Trying to normalize addresses is generally a bad idea. There isn't a lot of value to normalizing addresses. Both of your designs are inappropriate for the vast majority of systems.
There are two things you typically do with addresses:
- Use them to send mail or packages to that location.
- Use them to do geospatial analysis on that location.
Since you are using states, provinces, and boroughs in your design, and not prefectures, for example, I'm assuming that you are working in a North American context. If that's true, then you have well established postal authorities (USPS, CPC) with very well regulated postal data and readily available address data quality tools. Even if you are working outside of US/Canada, there are probably data quality tools that will do what you need.
With validation and standardization of your address data, you can make sure that you are able to meet your first goal.
Using ZIP+4 in the US and Postal Code in many other countries, you can get everything you need for your second goal.

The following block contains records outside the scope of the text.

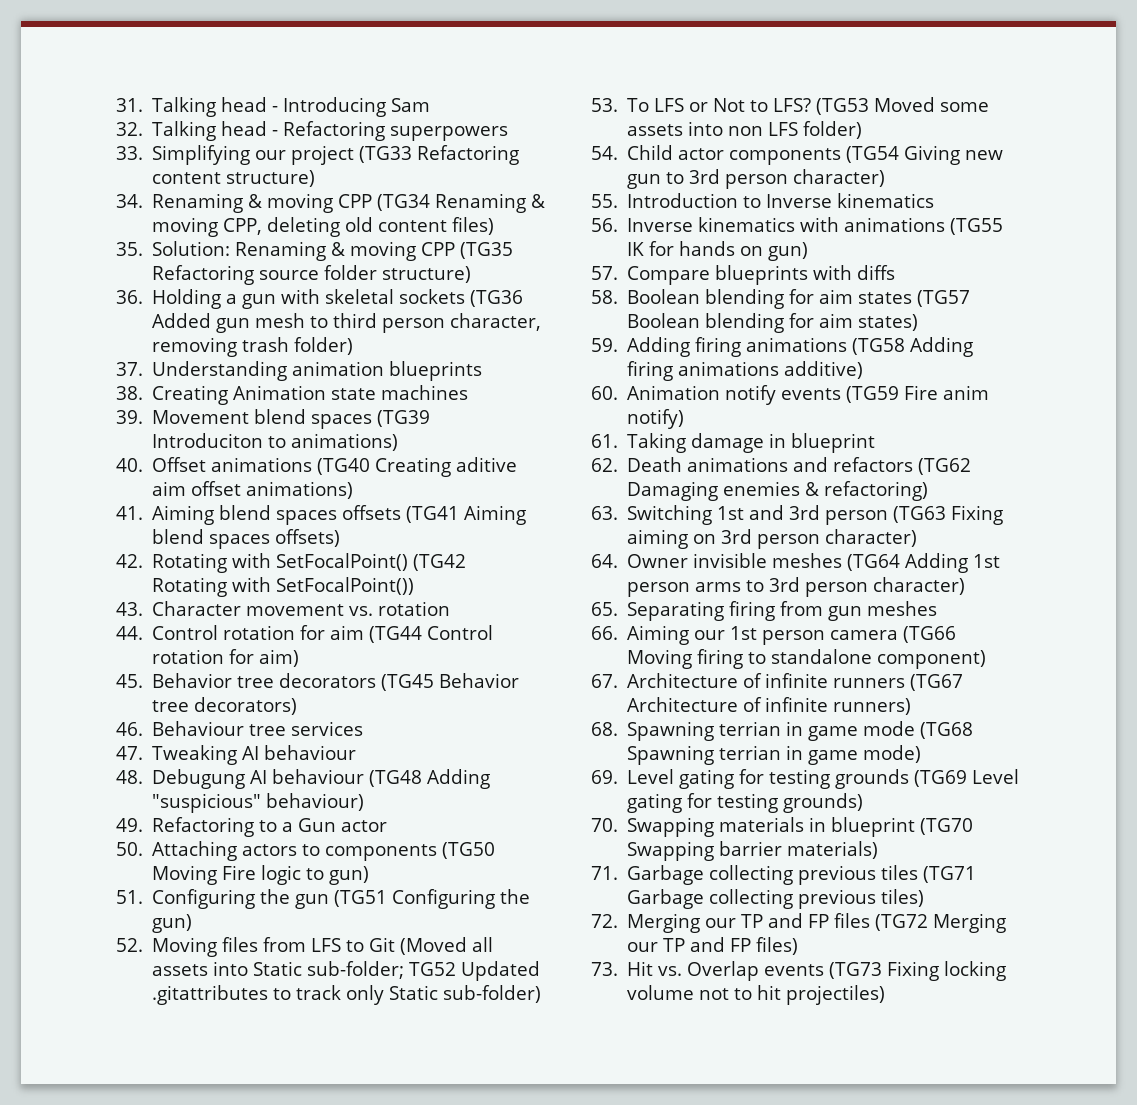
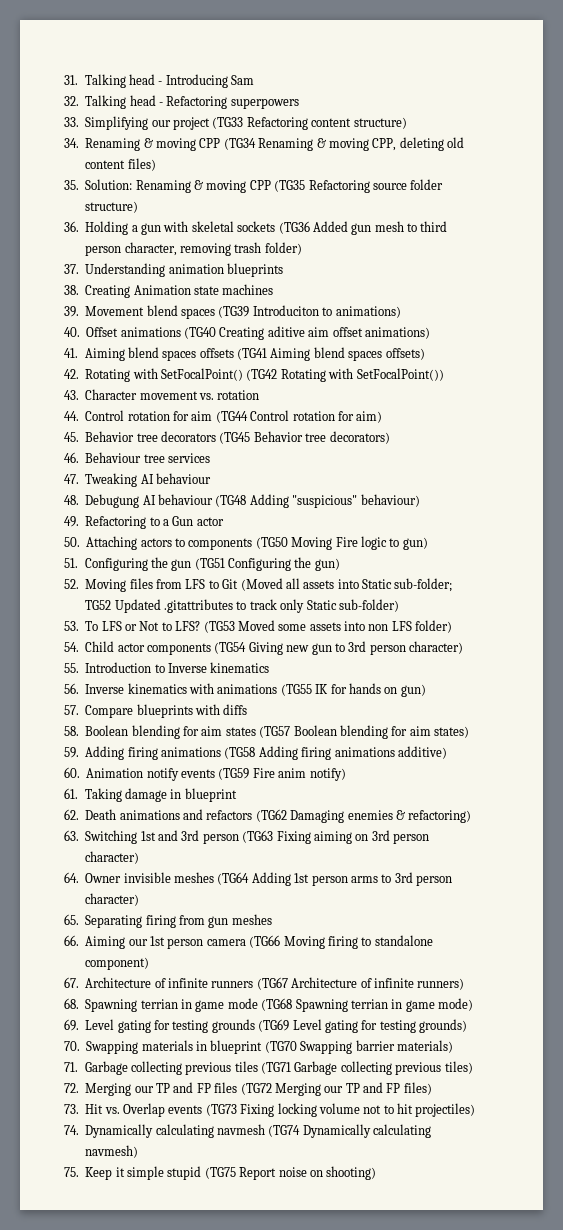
+ 74. Dynamically calculating navmesh (TG74 Dynamically calculating navmesh)
+ 75. Keep it simple stupid (TG75 Report noise on shooting)

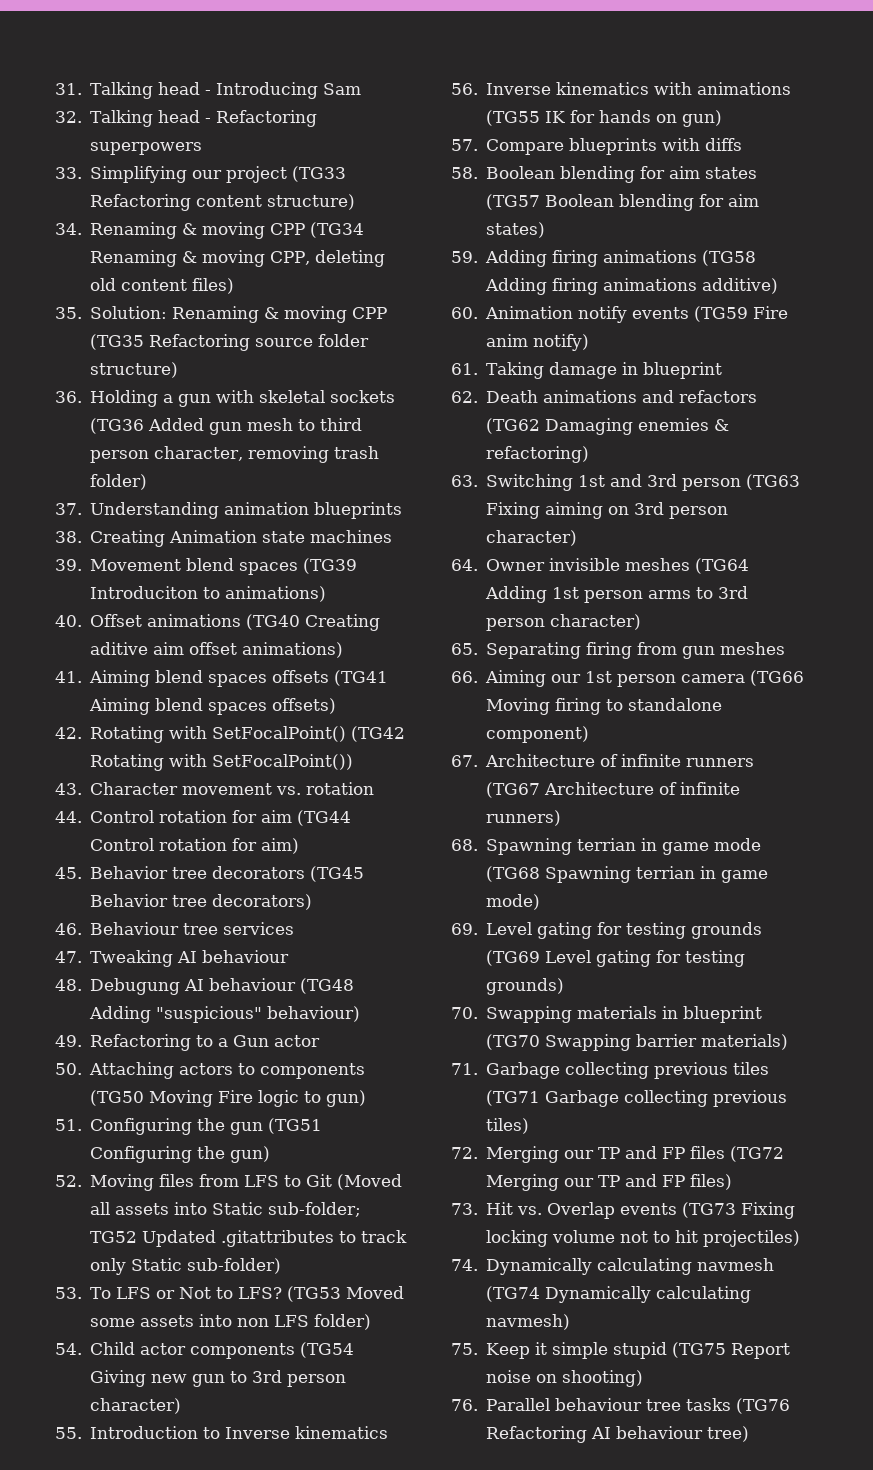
+ 76. Parallel behaviour tree tasks (TG76 Refactoring AI behaviour tree)

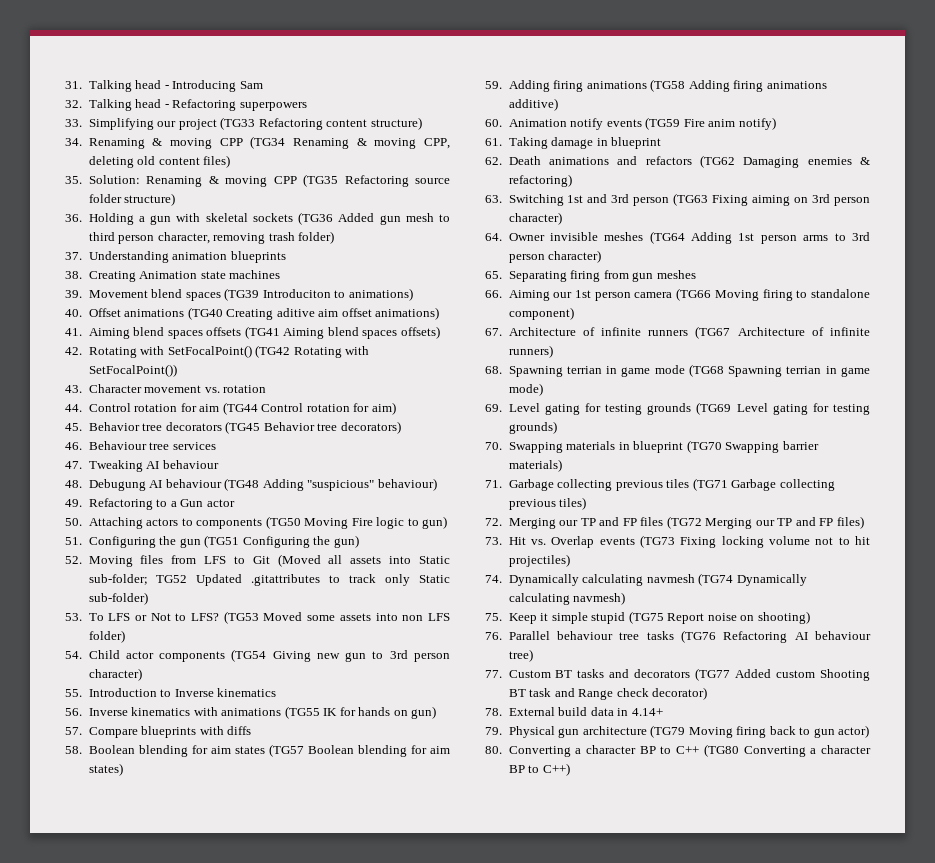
+ 77. Custom BT tasks and decorators (TG77 Added custom Shooting BT task and Range check decorator)
+ 78. External build data in 4.14+
+ 79. Physical gun architecture (TG79 Moving firing back to gun actor)
+ 80. Converting a character BP to C++ (TG80 Converting a character BP to C++)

A lot of people are really tempted to break addresses down into granular fields. This is a reaction to how bad address data typically is when all you have is "address_line_1, address_line_2,...". However, breaking out lousy, unvalidated city names into its own field only mean you've got a smaller pile of garbage instead of a larger pile. The only way to solve this is to use an address data quality tool to validate and standardize your addresses. If you attempt to normalize your address data you end up with a big pile of many-to-many associations. This is because addresses in real life don't fit into the neat hierarchies that you would see in a textbook.
Unless you have some really specialized need for addresses, just keep your tables simple (a few address lines, with maybe the postal code broken out) and get a good address data quality tool to scrub the data on the way in.